Background & Techniques

This fallacy is puzzle #84 from the book "Amusements in Mathematics" by H. E. Dudeney, Dover Publications.   Pierrot is a French clown/mime apparently well known to Europeans, at least back in 1917 when the book was originally published.  In his original version it was specified that all of the digits be different; I have relaxed this restriction which adds 3 solutions to the 6 that Dudeney found.     Dudeney did not consider zeros at all - allowing zeros among the digits, but not counting leading zeros in the product adds 6 more solutions.  Add finally allowing leading zeros in the product adds two more.

This program is mainly a programming exercise  since there is not much user interaction.  Clicking the Search button will list all 17 solutions.   Really not very useful unless you can find someone to bet that there are not 17 solutions and you need to show them in order to collect.  

The program has about 75 lines of user code.  Here are a couple of things that I learned (or maybe relearned) in the process of coding this program.   

A new function,  SameDigits returns true if two passed integers have the same digits  (not necessarily in the same order).  It optionally considers leading zeros in making the comparison.  I may have written a similar routine before, but one of the advantages of growing older is that we get to do lots of things over and over for the first time. 

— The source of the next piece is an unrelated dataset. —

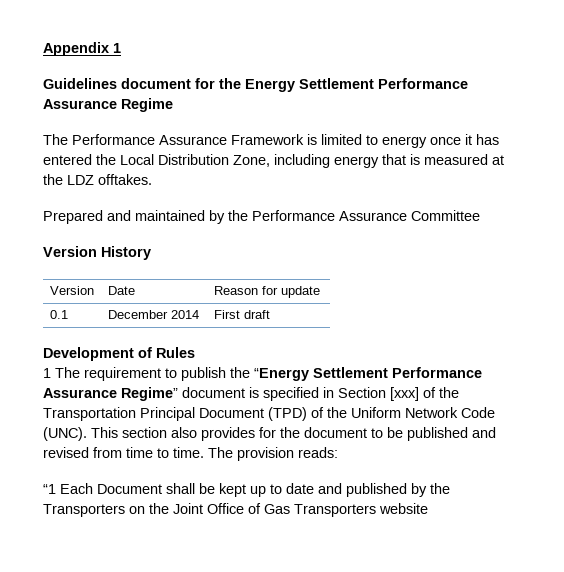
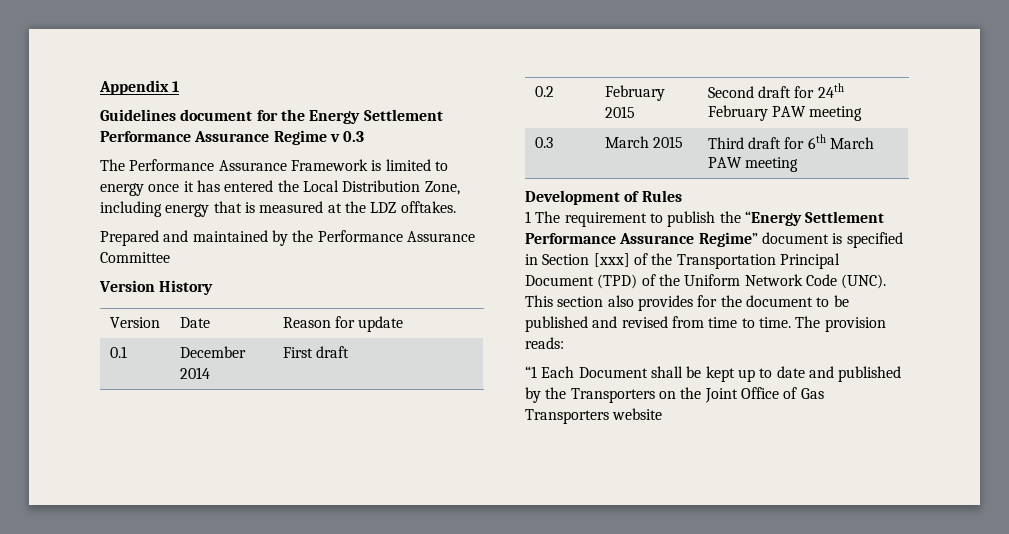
- Guidelines document for the Energy Settlement Performance Assurance Regime
+ Guidelines document for the Energy Settlement Performance Assurance Regime v 0.3
+ 0.2 | February 2015 | Second draft for 24th February PAW meeting
+ 0.3 | March 2015 | Third draft for 6th March PAW meeting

It took a while to figure out how to display leading zeros for the outputs.  The trick is to use the "precision" specifier (the number after the decimal point) in a %d format string.  For example,  Format('%6.4d',[N]); will return integer N  right justified  into a 6 byte string and left padded with zeros out to 4 bytes.  So 12 would display as   0012 preceded by two blanks.

  Running/Exploring the Program 

Suggestions for Further Explorations

There are dozens, maybe hundreds,  of good computer program candidates in Dudeney's book.  It impresses me that he could invent, and solve so many without a computer to help!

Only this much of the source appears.